=== DATA FOR REVIEW ===

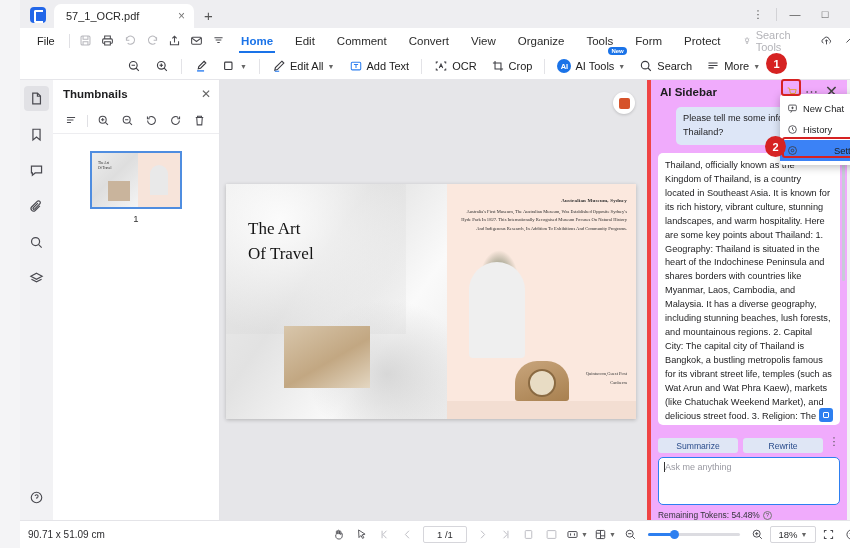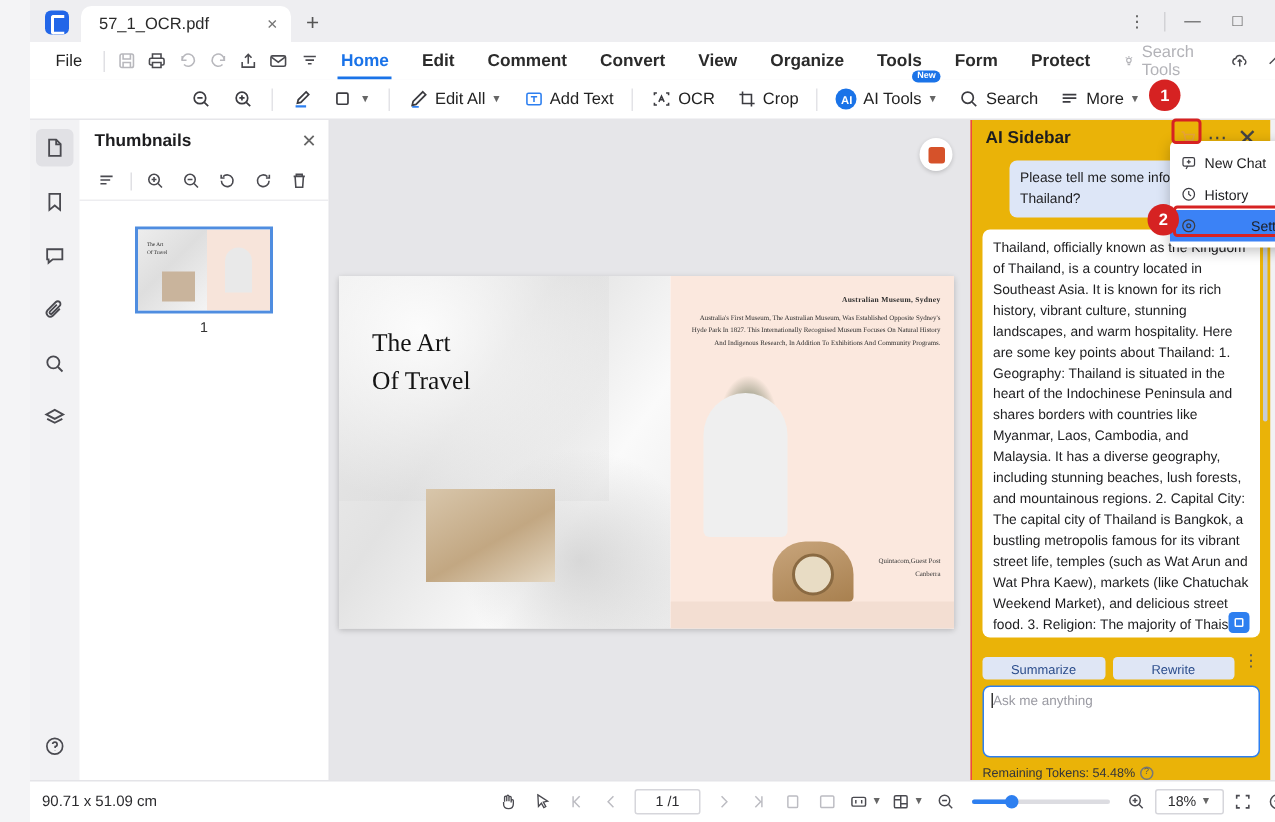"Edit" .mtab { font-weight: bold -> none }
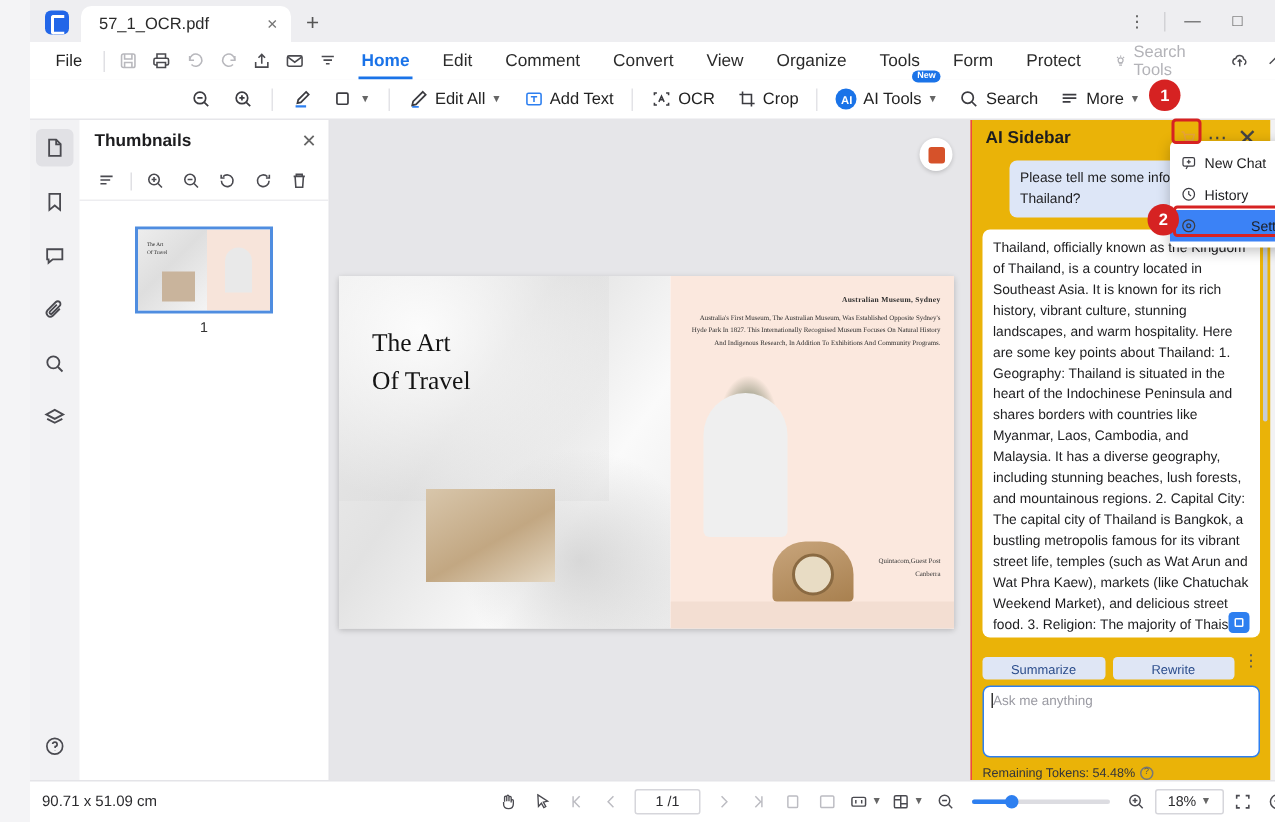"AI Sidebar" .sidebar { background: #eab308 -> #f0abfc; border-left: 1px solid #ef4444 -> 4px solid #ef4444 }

===
=== DATA FOR REVIEW ===

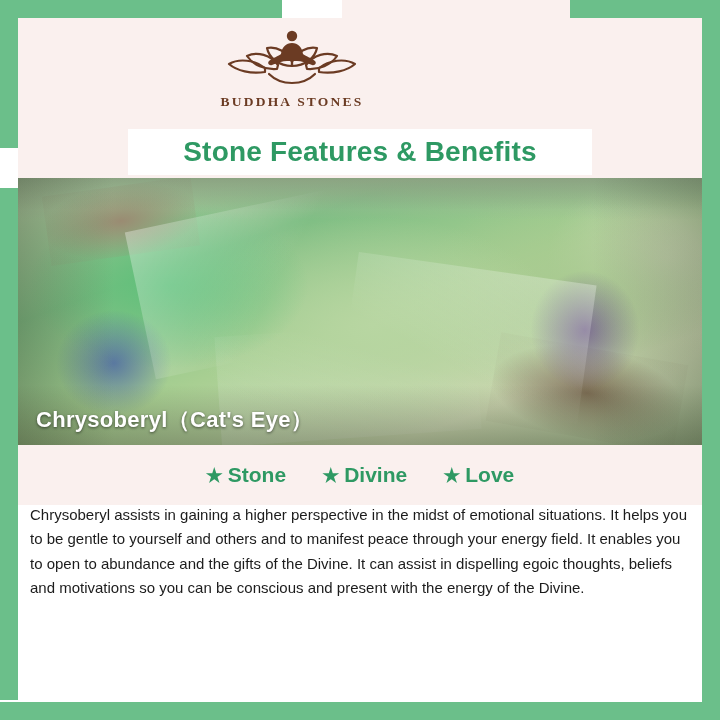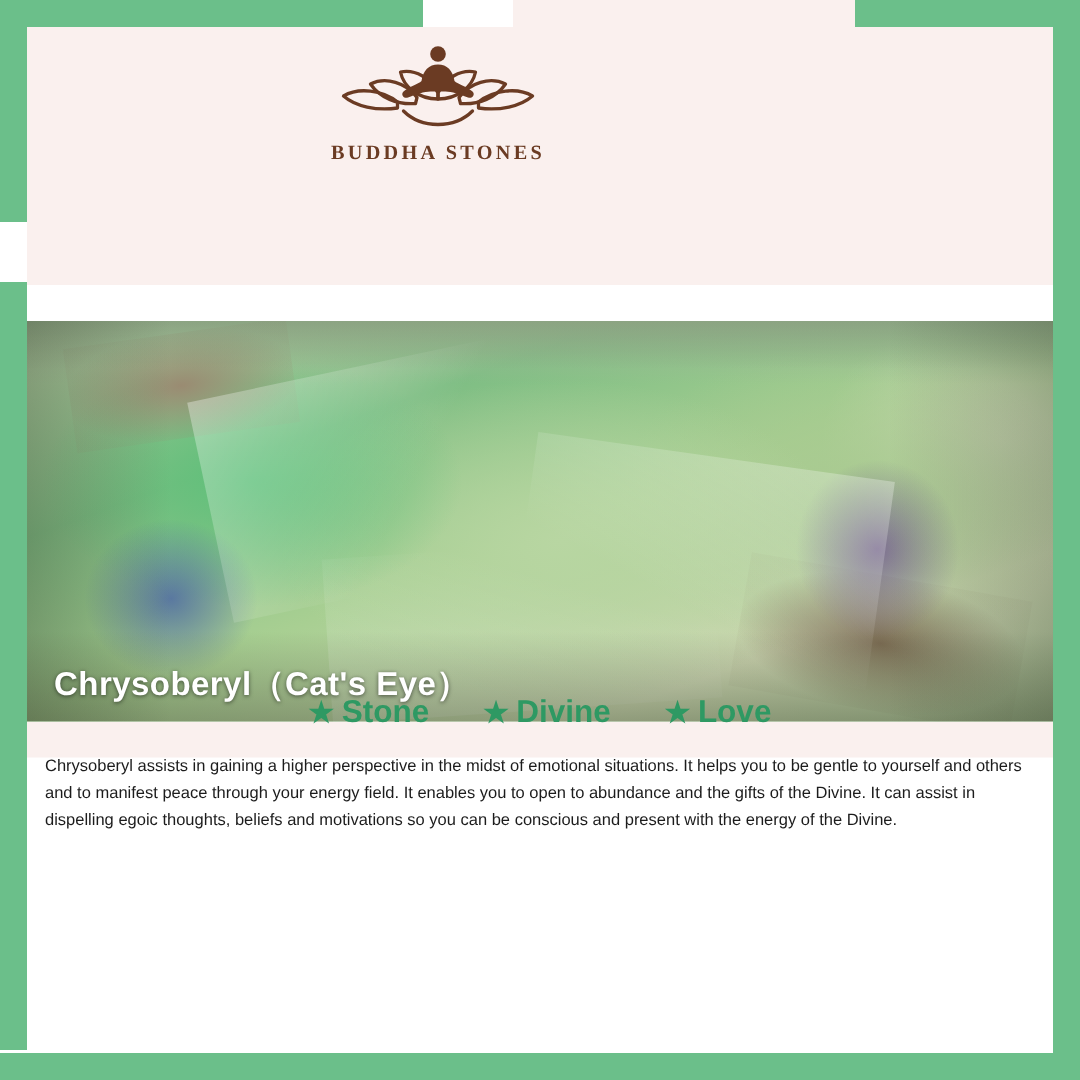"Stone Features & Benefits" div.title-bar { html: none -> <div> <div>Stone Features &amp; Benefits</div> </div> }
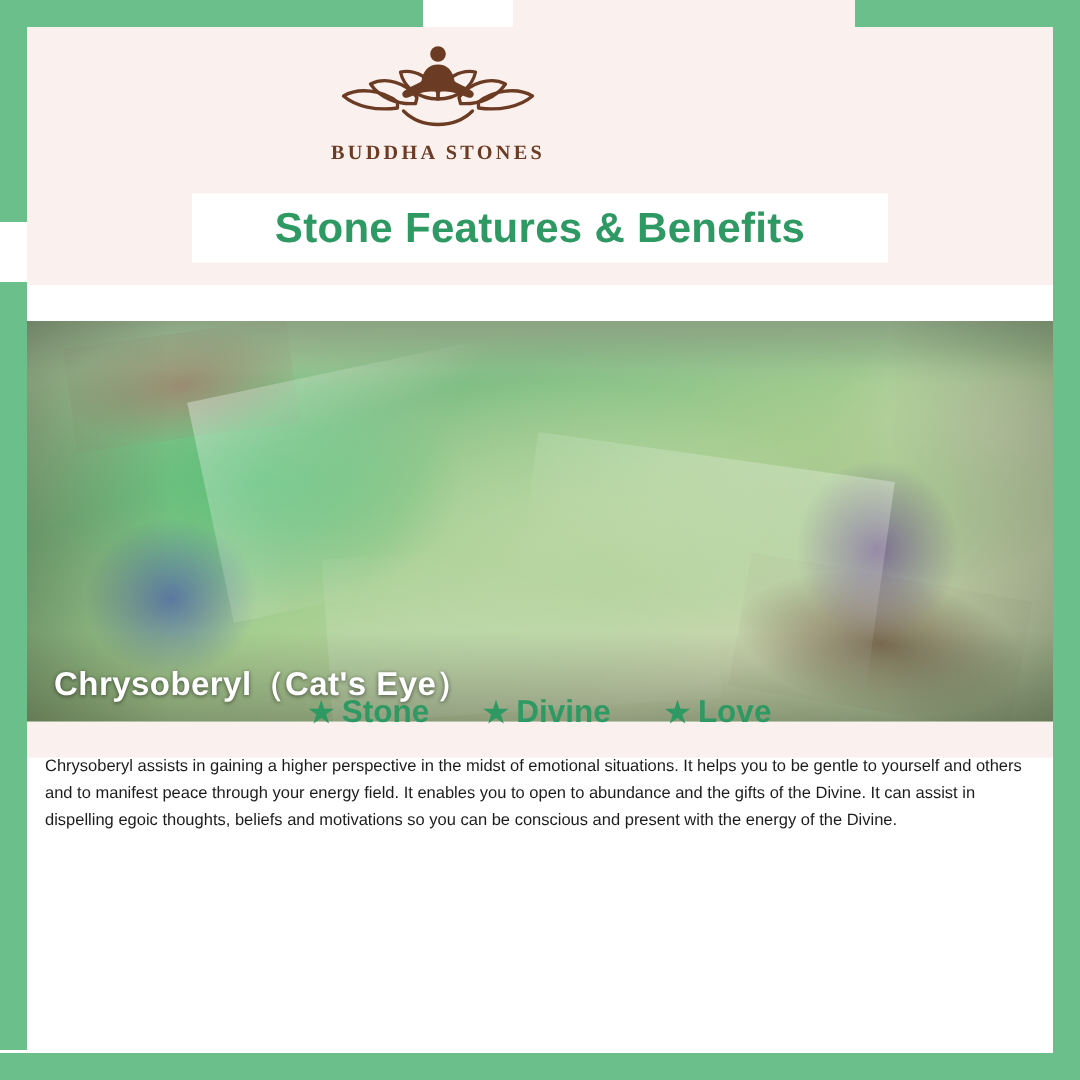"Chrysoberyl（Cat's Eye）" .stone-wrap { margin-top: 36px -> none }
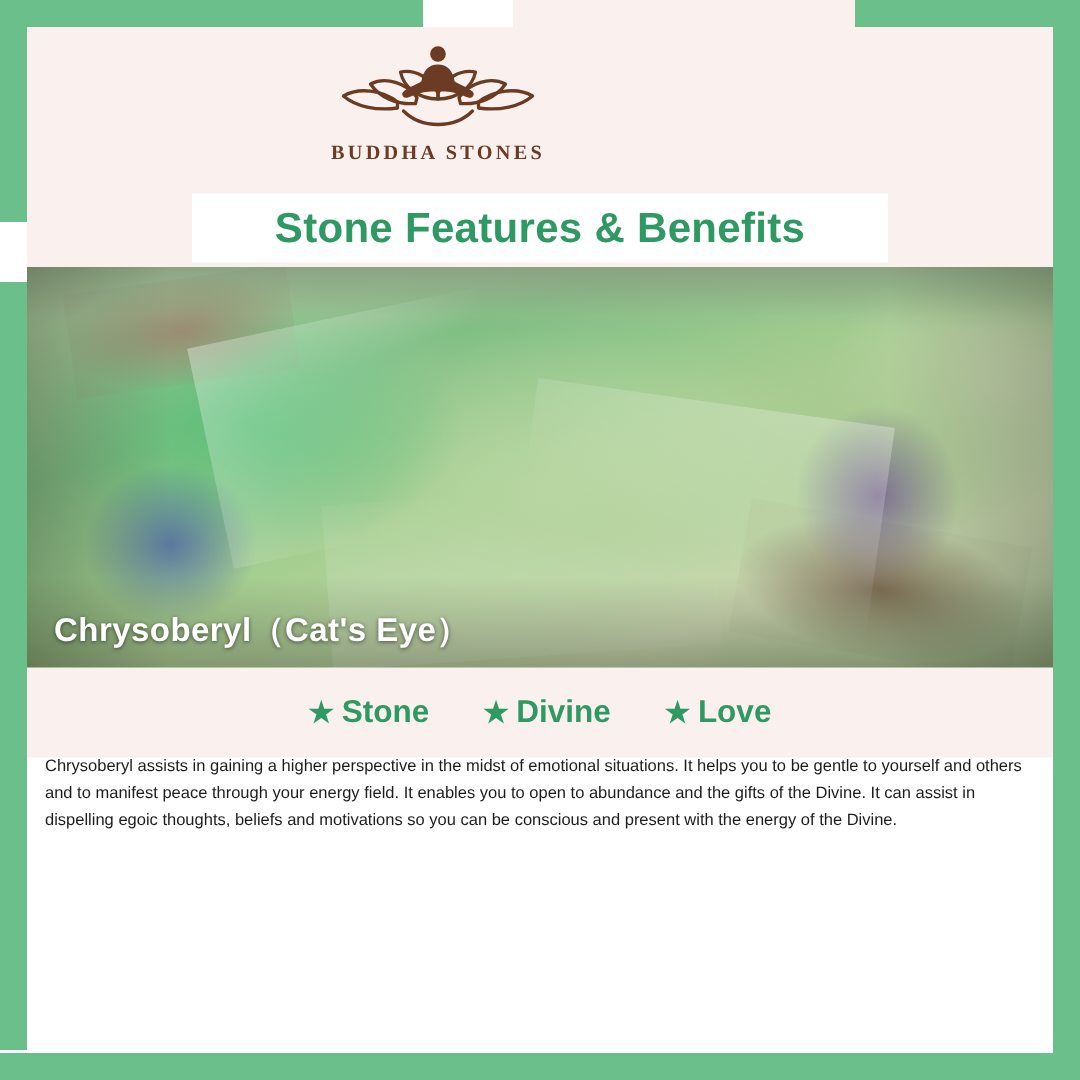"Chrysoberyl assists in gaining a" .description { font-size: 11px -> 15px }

===

> **WHAT IS EXPECTED**
What are the lines above from the one with "font-weight: bold ->" to the one with "background: #eab308 ->", both included? Reproduce them exactly, without pictures.

> **OUTPUT FOR THIS TASK**
"Edit" .mtab { font-weight: bold -> none }
"AI Sidebar" .sidebar { background: #eab308 -> #f0abfc; border-left: 1px solid #ef4444 -> 4px solid #ef4444 }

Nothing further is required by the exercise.